Designed to kill or injure in a large area, absorbing the entire blast of a grenade with one’s own body means almost certain death. It is for this reason that several service members throughout history have received the Medal of Honor for this ultimate act of self-sacrifice.
Carlton R. Rouh however, is one of very few men who have fallen on a grenade and lived to tell the tale.
Born May 11, 1919 in Lindenwold, N.J., Rouh enlisted in the Marine Corps, January 1942, shortly after the outbreak of World War II.
Following basic training, Pvt. Rouh was sent to the pacific theater for combat duty.
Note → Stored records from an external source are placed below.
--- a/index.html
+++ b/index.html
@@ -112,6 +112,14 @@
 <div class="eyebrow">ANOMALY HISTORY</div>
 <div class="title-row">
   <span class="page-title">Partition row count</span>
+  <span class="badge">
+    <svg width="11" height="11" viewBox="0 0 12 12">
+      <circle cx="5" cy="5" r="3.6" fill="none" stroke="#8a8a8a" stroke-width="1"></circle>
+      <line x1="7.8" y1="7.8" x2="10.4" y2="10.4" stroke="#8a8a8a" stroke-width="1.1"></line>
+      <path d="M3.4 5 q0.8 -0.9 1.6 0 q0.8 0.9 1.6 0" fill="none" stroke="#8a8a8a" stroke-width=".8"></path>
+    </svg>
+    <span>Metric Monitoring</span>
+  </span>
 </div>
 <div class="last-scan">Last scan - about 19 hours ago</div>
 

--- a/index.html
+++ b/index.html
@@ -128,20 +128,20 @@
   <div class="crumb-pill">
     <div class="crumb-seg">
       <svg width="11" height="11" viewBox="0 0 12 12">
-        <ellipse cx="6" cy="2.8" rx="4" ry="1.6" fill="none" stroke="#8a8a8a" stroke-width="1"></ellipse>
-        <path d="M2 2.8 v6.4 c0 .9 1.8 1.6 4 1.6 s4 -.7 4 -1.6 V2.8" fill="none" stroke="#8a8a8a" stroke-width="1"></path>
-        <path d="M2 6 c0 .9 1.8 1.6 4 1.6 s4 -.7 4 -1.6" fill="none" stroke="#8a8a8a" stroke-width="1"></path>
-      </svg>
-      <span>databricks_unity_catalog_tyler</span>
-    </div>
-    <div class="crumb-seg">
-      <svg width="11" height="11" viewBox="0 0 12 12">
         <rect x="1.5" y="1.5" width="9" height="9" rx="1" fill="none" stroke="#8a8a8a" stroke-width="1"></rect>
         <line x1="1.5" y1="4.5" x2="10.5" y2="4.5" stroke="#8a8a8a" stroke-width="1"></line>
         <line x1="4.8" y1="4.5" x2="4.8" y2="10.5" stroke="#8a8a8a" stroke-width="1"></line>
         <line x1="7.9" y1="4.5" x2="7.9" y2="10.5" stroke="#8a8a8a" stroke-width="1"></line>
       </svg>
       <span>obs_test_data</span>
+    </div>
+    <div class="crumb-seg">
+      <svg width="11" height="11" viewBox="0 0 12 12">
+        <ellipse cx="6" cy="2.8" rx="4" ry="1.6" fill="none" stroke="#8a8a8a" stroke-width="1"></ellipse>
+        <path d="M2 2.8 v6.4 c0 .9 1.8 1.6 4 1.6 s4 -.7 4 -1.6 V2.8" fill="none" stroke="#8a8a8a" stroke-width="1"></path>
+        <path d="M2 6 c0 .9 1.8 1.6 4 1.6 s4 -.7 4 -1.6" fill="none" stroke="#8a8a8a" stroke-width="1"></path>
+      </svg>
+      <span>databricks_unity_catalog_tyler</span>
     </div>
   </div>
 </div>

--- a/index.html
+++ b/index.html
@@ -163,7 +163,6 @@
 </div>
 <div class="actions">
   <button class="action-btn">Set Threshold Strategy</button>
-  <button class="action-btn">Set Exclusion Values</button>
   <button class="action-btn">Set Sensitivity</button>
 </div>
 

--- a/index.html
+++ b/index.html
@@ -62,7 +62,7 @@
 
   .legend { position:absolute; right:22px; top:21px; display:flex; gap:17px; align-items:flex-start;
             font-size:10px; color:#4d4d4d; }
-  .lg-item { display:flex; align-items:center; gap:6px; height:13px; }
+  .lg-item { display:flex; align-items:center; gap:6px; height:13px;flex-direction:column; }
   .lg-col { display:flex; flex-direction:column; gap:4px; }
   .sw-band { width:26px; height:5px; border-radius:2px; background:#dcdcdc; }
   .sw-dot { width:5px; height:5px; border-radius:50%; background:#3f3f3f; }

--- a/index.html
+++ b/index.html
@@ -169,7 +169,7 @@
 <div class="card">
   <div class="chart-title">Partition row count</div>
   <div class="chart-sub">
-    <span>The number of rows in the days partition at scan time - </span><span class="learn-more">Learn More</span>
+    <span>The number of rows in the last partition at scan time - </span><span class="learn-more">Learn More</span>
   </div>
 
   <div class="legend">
Rouh received the Silver Star Medal during the Battle of Guadalcanal for carrying wounded men out of enemy fire, until he himself was wounded. In addition to this, Rouh was awarded a battlefield commission to second lieutenant for his outstanding leadership and initiative in combat.
As an officer, Rouh was put in command of a weapons platoon during the New Britain Campaign.
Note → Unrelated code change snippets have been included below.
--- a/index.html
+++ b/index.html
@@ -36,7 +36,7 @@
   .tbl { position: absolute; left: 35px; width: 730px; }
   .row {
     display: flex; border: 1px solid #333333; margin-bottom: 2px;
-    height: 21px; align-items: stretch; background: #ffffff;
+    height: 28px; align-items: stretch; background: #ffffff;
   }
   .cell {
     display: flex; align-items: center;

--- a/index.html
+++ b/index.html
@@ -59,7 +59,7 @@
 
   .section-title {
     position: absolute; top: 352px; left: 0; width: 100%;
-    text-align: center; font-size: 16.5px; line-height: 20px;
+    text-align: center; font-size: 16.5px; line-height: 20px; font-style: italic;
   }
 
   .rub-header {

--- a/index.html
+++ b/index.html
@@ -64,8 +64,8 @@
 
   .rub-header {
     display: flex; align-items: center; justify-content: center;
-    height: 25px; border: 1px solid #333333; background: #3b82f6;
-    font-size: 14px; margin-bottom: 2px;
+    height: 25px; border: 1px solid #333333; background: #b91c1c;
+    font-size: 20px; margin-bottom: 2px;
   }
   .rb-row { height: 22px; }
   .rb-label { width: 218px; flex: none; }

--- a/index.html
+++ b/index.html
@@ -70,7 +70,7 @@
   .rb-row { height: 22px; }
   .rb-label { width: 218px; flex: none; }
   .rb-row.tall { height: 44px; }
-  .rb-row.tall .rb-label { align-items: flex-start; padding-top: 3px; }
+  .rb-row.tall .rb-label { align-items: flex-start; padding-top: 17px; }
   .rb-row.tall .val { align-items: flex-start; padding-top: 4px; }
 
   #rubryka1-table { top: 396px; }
Rouh was promoted to first lieutenant prior to the Battle of Peleliu where he performed actions above and beyond the call of duty.
On September 15, 1944, during the Battle of Peleliu, Rouh was severely wounded by Japanese fire. Two of his fellow Marines managed to pull him away to a safer location and began administering first aid.
While receiving first aid, Rouh and his men came under fierce Japanese fire and grenade assault, with one grenade landing in their midst. Despite his injuries, Rouh shoved his two comrades aside and threw his body over the grenade. Rouh’s body absorbed the entire blast, leaving his two Marines uninjured.
Still conscious, Rouh heard the continuing firefight, and was eventually able to be evacuated. For his selfless actions, Rouh received the Medal of Honor.
Following his evacuation, Rouh was hospitalized to recover from his grievous wounds. Upon his retirement from active duty, Rouh was promoted to captain.
Rouh passed away December 8, 1977, but his actions and the actions of service members like him continue to inspire people to this day.